Year: November 1985 (LP 1985)
Label: Geffen Records (U.S.), GHS 24072
Style: Pop Rock, Rock
Country: London, England
Time: 44:58
Format: Flac Tracks 16/44,1 kHz
Size: 304 Mb

Astra is the third studio album by British rock band Asia, released on 30 November 1985 by Geffen Records. It was their last full-length studio album with co-founding vocalist and bassist John Wetton until Phoenix (2008), released after the original line-up reunited in 2006. Astra is the first of two albums from Asia - the other is Then And Now - with Swiss guitarist Mandy Meyer, who replaced Steve Howe.

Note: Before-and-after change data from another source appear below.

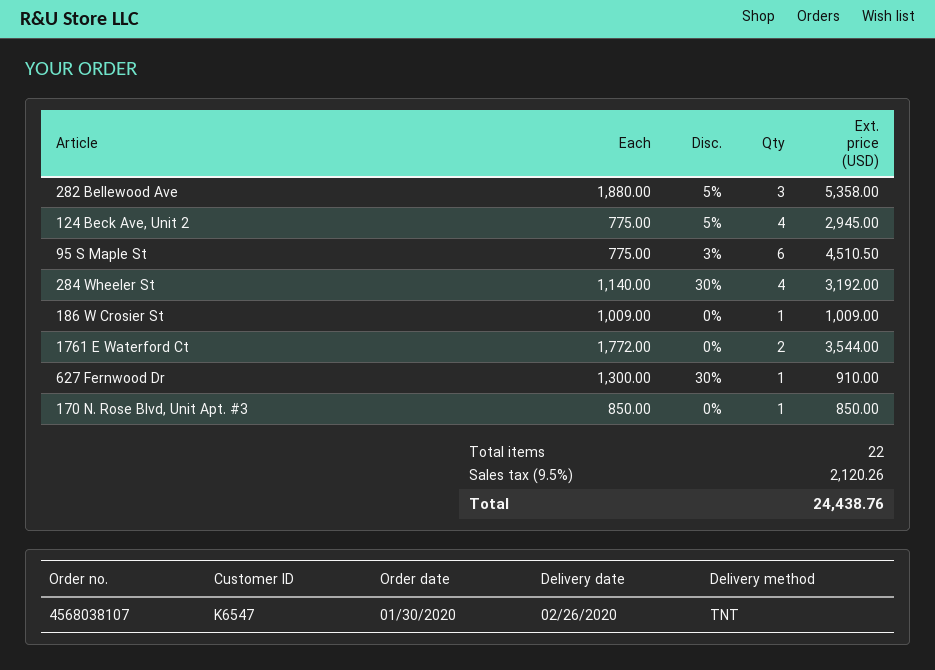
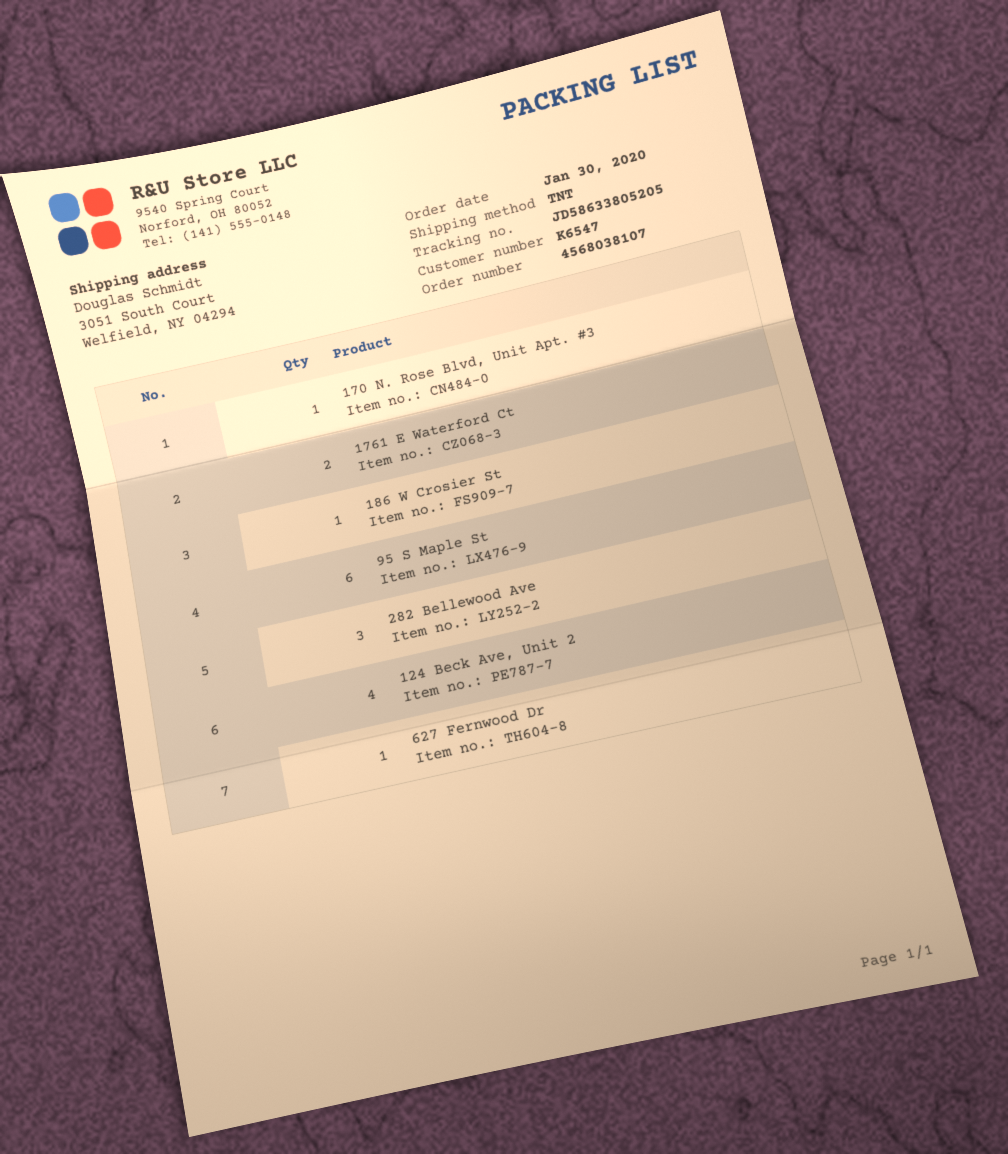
284 Wheeler St: 4 -> none

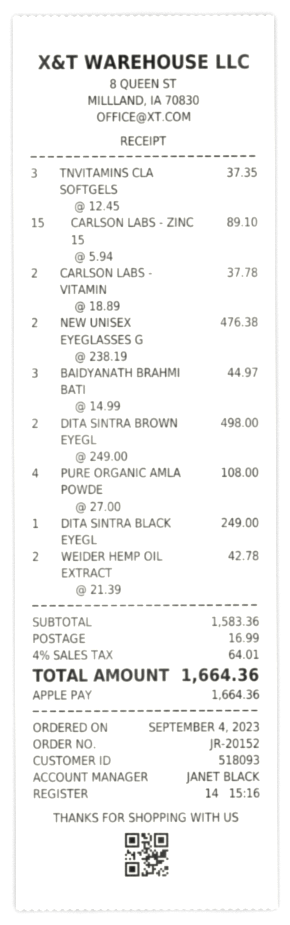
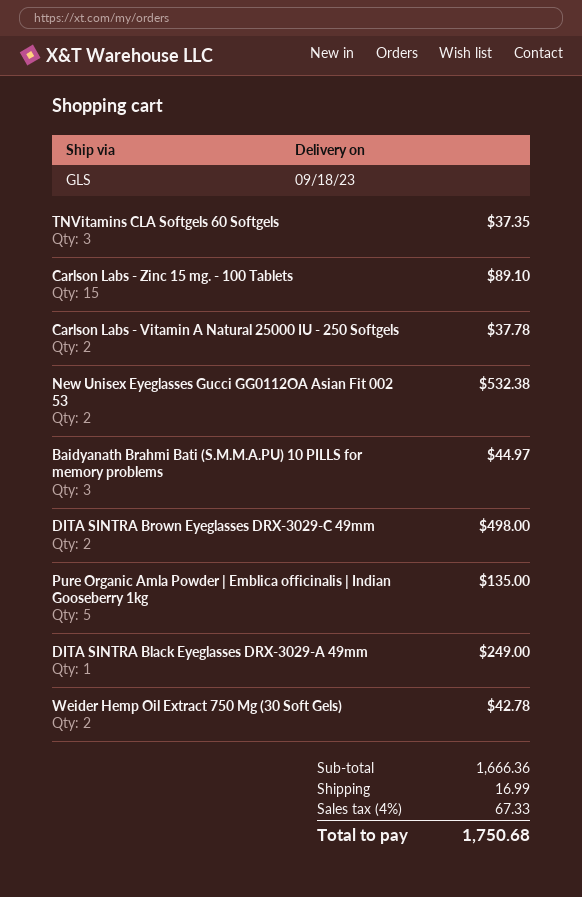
NEW UNISEX EYEGLASSES G: 2 for 476.38 -> 2 for 532.38
PURE ORGANIC AMLA POWDE: 4 for 108.00 -> 5 for 135.00
subtotal: 1583.36 -> 1666.36
tax: 4% = 64.01 -> 4% = 67.33
total: 1664.36 -> 1750.68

Started in 1984, it marked the return of Wetton to the group after his firing in September 1983. He had been replaced by Emerson, Lake & Palmer co-founder Greg Lake, temporarily, for the concerts at the Nippon Budokan in Tokyo in December 1983. The opening night of these shows, highly advertised as Asia in Asia, was the first in the history of MTV to be broadcast via satellite transmission. Following a two-month stint, Lake had left Asia and soon Wetton had been convinced to come back. The latter agreed, but made it a condition to his return that Howe depart the line-up. By the time sessions for Astra began, the group had recruited Meyer, a former guitarist of the Swiss hard rock band Krokus. This personnel change marked a shift in musical direction for Asia to a more edgy, slightly arena rock and metal sound.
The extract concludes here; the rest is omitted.